La decisione del Parlamento arriva a un giorno di distanza dalla risoluzione europea sulla lotta contro il disastro climatico

Il Parlamento europeo ha dichiarato l’emergenza climatica e ambientale in Europa e nel mondo, dando il via libera ad una risoluzione non legislativa.

L’Eurocamera rilancia così la sfida alla futura Commissione europea a guida Ursula von der Leyen che da parte sua ha annunciato che entro i primi 100 giorni metterà sul tavolo una nuova agenda verde.

Il testo è passato con 429 voti a favore, 225 contrari e 19 astensioni. La risoluzione è stata approvata in vista della conferenza delle Nazioni Unite sui cambiamenti climatici in programma a Madrid la prossima settimana (Cop25).

La proposta del Parlamento

Secondo l’indicazione di ieri, 28 novembre, il Parlamento punta a impegnarsi per una riduzione a zero delle emissioni di gas a effetto serra entro il 2050 e del 55% entro il 2030. In particolare, si è chiesto alla Commissione di garantire che tutte le proposte legislative e di bilancio pertinenti siano pienamente in linea con l’obiettivo di limitare il riscaldamento globale al di sotto di 1,5 °C. 

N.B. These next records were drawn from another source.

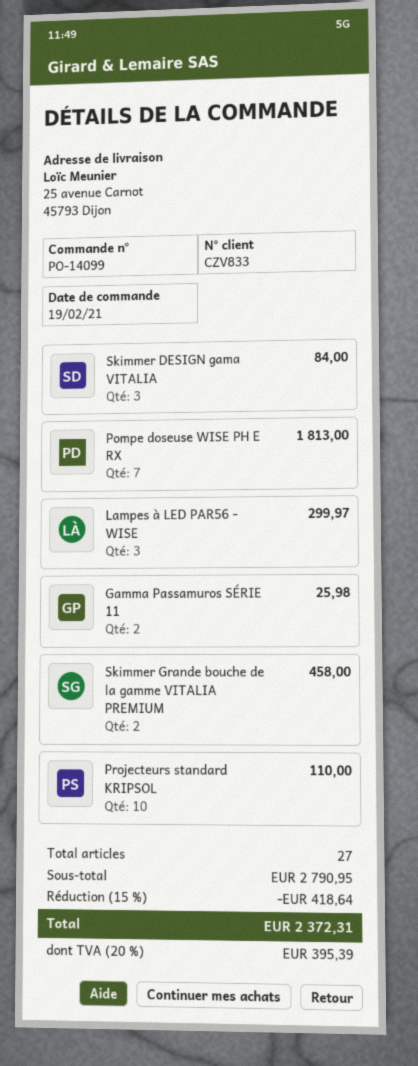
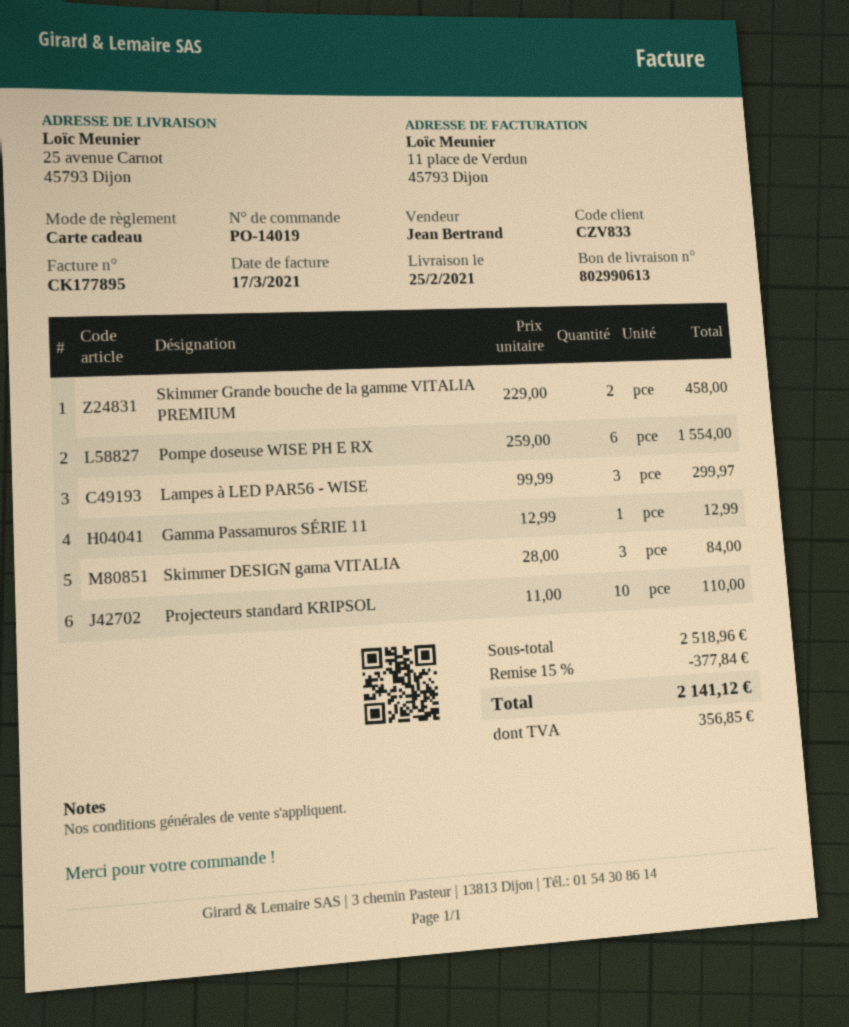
order number: PO-14099 -> PO-14019
Pompe doseuse WISE PH E RX: 7 for 1813.00 -> 6 for 1554.00
Gamma Passamuros SÉRIE 11: 2 for 25.98 -> 1 for 12.99
subtotal: 2790.95 -> 2518.96
discount: 15% = 418.64 -> 15% = 377.84
tax: 395.39 -> 356.85
total: 2372.31 -> 2141.12

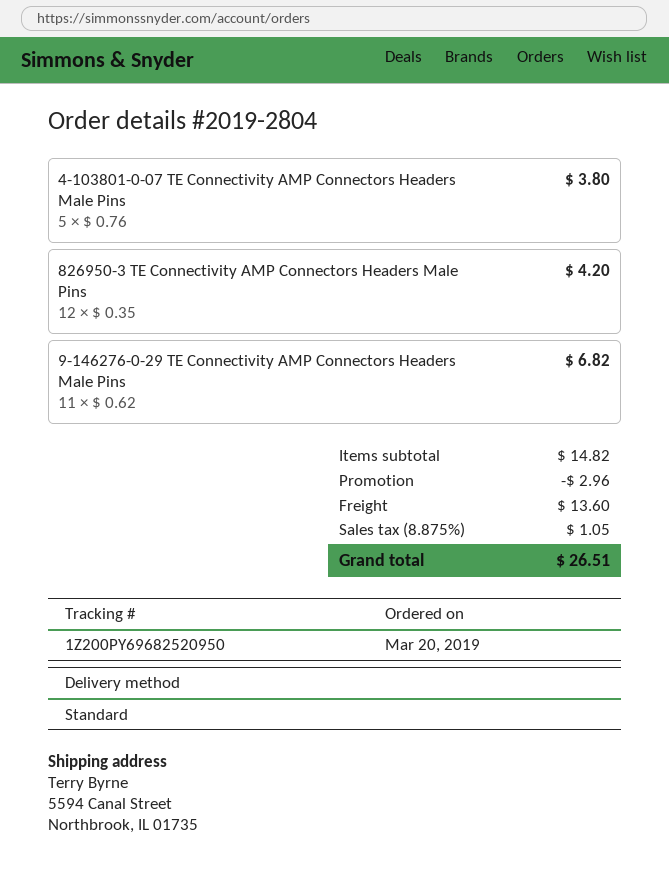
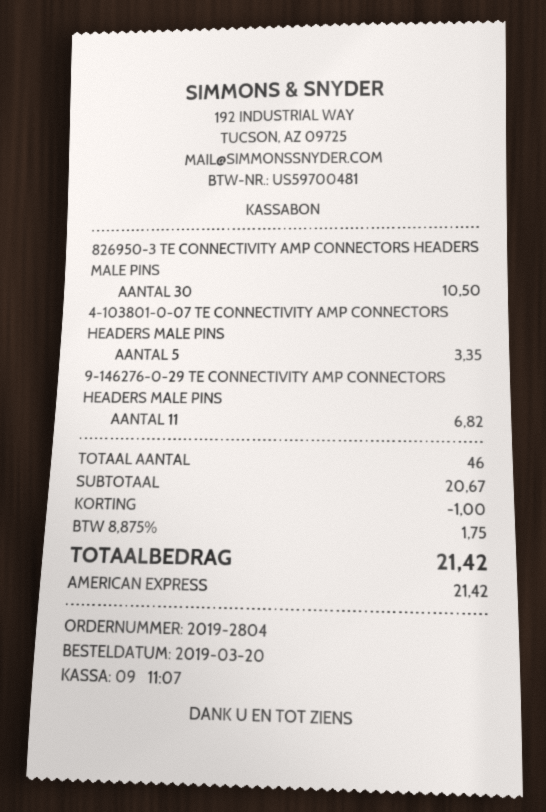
4-103801-0-07 TE Connectivity AMP Connectors Headers Male Pins: 5 for 3.80 -> 5 for 3.35
826950-3 TE Connectivity AMP Connectors Headers Male Pins: 12 for 4.20 -> 30 for 10.50
subtotal: 14.82 -> 20.67
discount: 2.96 -> 1.00
shipping: 13.60 -> none
tax: 8.875% = 1.05 -> 8.875% = 1.75
total: 26.51 -> 21.42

I testi approvati a maggioranza a Strasburgo affrontano anche la questione delle emissioni nel settore del trasporto aereo e marittimo: le ambizioni attuali non sono considerate all’altezza delle riduzioni necessarie. Tutti i Paesi dovrebbero includere tali emissioni nei loro piani nazionali e si deve proporre l’inclusione del settore marittimo nel sistema Ue di scambio delle quote di emissione (ETS).

Quanto ai fondi da destinare al Fondo internazionale per il clima, i Paesi dovrebbero, secondo il Parlamento, raddoppiarli: gli impegni dei Paesi sviluppati non raggiungono l’obiettivo collettivo di 100 miliardi di dollari all’anno, a partire dal 2020.

La Commissione europea aveva già proposto l’obiettivo delle emissioni nette-zero entro il 2050, ma il Consiglio europeo non l’ha ancora approvato poiché Polonia, Ungheria e Repubblica ceca sono contrarie.